Il est évident que le plaignant n’avait pas toute sa tête au moment des malheureux événements. Il avait des problèmes de santé mentale depuis un certain temps et avait même été hospitalisé au moins une fois auparavant. L’AI no 1 savait que le plaignant avait des antécédents de maladie mentale et il a fait ce qu’il a pu lors de leur première interaction pour éviter d’amplifier la détresse du plaignant, tout en sachant qu’il aurait à le mettre sous garde en vertu de la Loi sur la santé mentale compte tenu des inquiétudes et des craintes de la famille. Ses premières paroles étaient exemptes d’agressivité. Il s’est présenté au plaignant en lui disant qu’il était là pour vérifier s’il allait bien et non pas pour appliquer la loi. L’AI no 1 cherchait ainsi à gagner du temps en attendant l’arrivée d’autres agents, ce qui aurait pu permettre de procéder à une arrestation moins violente. Malheureusement, le plaignant a forcé la main de l’agent lorsqu’il s’est attaqué violemment à lui avant l’arrivée des autres agents.
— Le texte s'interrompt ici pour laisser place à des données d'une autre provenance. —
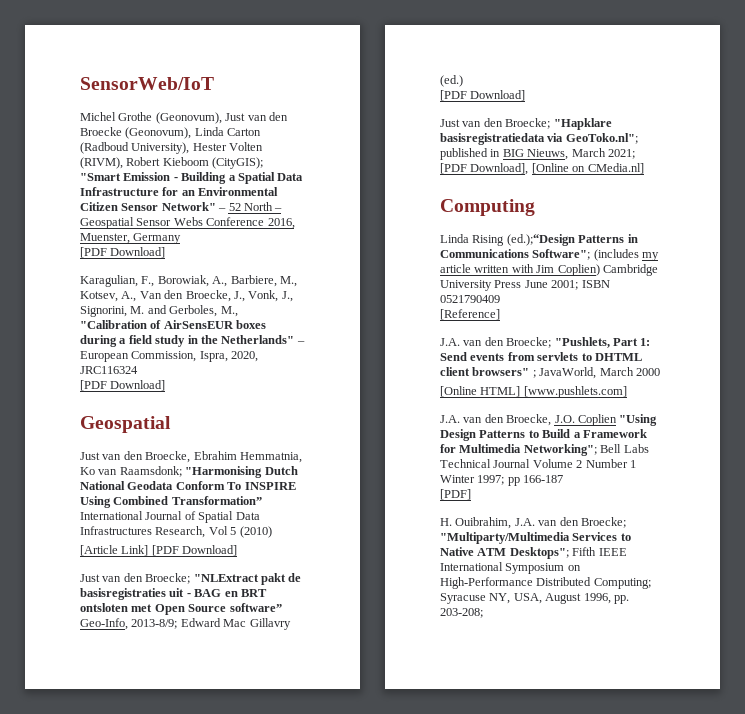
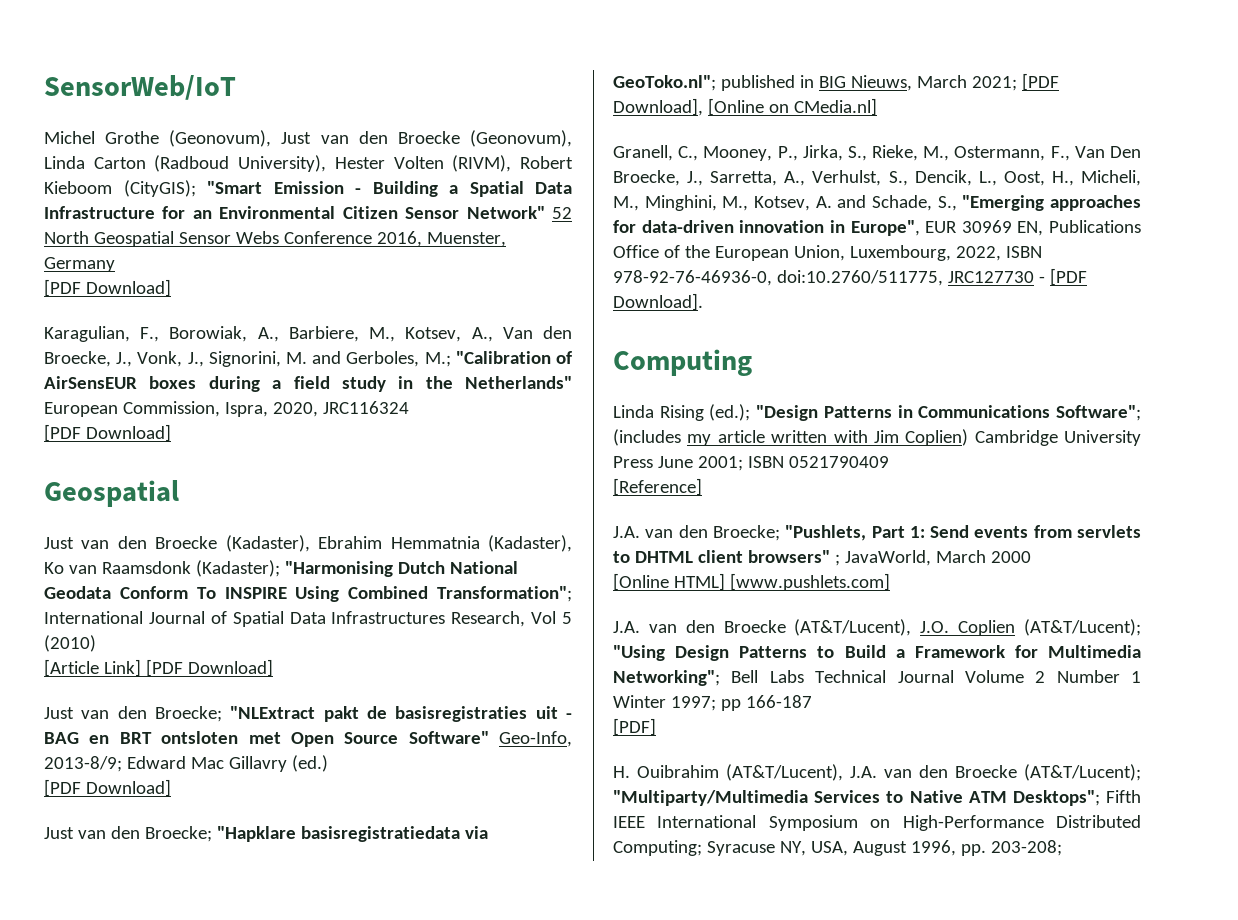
[218,208,227,211] – -> (545, 212) none
[274,208,283,211] – -> (89, 237) none
[220,306,238,317] M., -> [424,352,451,367] M.;
[296,341,305,344] – -> (572, 382) none
[145,451,302,463] [80,466,182,477] Broecke, Ebrahim Hemmatnia, Ko van Raamsdonk; -> [155,535,572,552] [44,560,280,577] Broecke (Kadaster), Ebrahim Hemmatnia (Kadaster), Ko van Raamsdonk (Kadaster);
[171,496,262,505] Transformation” -> [436,586,572,602] Transformation";
[229,603,282,612] software” -> [408,731,489,744] Software"
(644, 168) none -> [613,145,1141,161] [613,170,1141,186] [613,195,1141,211] [613,220,1141,236] [613,245,1042,261] [613,268,1087,286] [613,293,703,311] // Granell, C., Mooney, P., Jirka, S., Rieke, M., Ostermann, F., Van Den Broecke, J., Sarretta, A., Verhulst, S., Dencik, L., Oost, H., Micheli, M., Minghini, M., Kotsev, A. and Schade, S., "Emerging approaches for data-driven innovation in Europe", EUR 30969 EN, Publications Office of the European Union, Luxembourg, 2022, ISBN 978-92-76-46936-0, doi:10.2760/511775, JRC127730 - [PDF Download].
[506,234,575,246] (ed.);“Design -> [709,404,819,421] (ed.); "Design
[506,414,552,426] Broecke, -> [723,619,912,636] Broecke (AT&T/Lucent),
(617, 420) none -> [1024,619,1141,636] (AT&T/Lucent);
[455,517,626,529] Ouibrahim, J.A. van den Broecke; -> [637,764,1141,781] Ouibrahim (AT&T/Lucent), J.A. van den Broecke (AT&T/Lucent);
Quoi qu’il en soit, je considère que les AI nos 1 et 2 ont agi en toute légalité dans leurs interactions avec le plaignant. Par conséquent, il n’y a pas lieu de porter des accusations au criminel et le dossier est clos.


Date : 1er mars 2021


Joseph Martino
Directeur
Unité des enquêtes spéciales

Note:

La version originale anglaise signée du rapport fait autorité. En cas de divergence entre cette version et les versions anglaise ou française en ligne, la version originale anglaise signée du rapport l’emporte.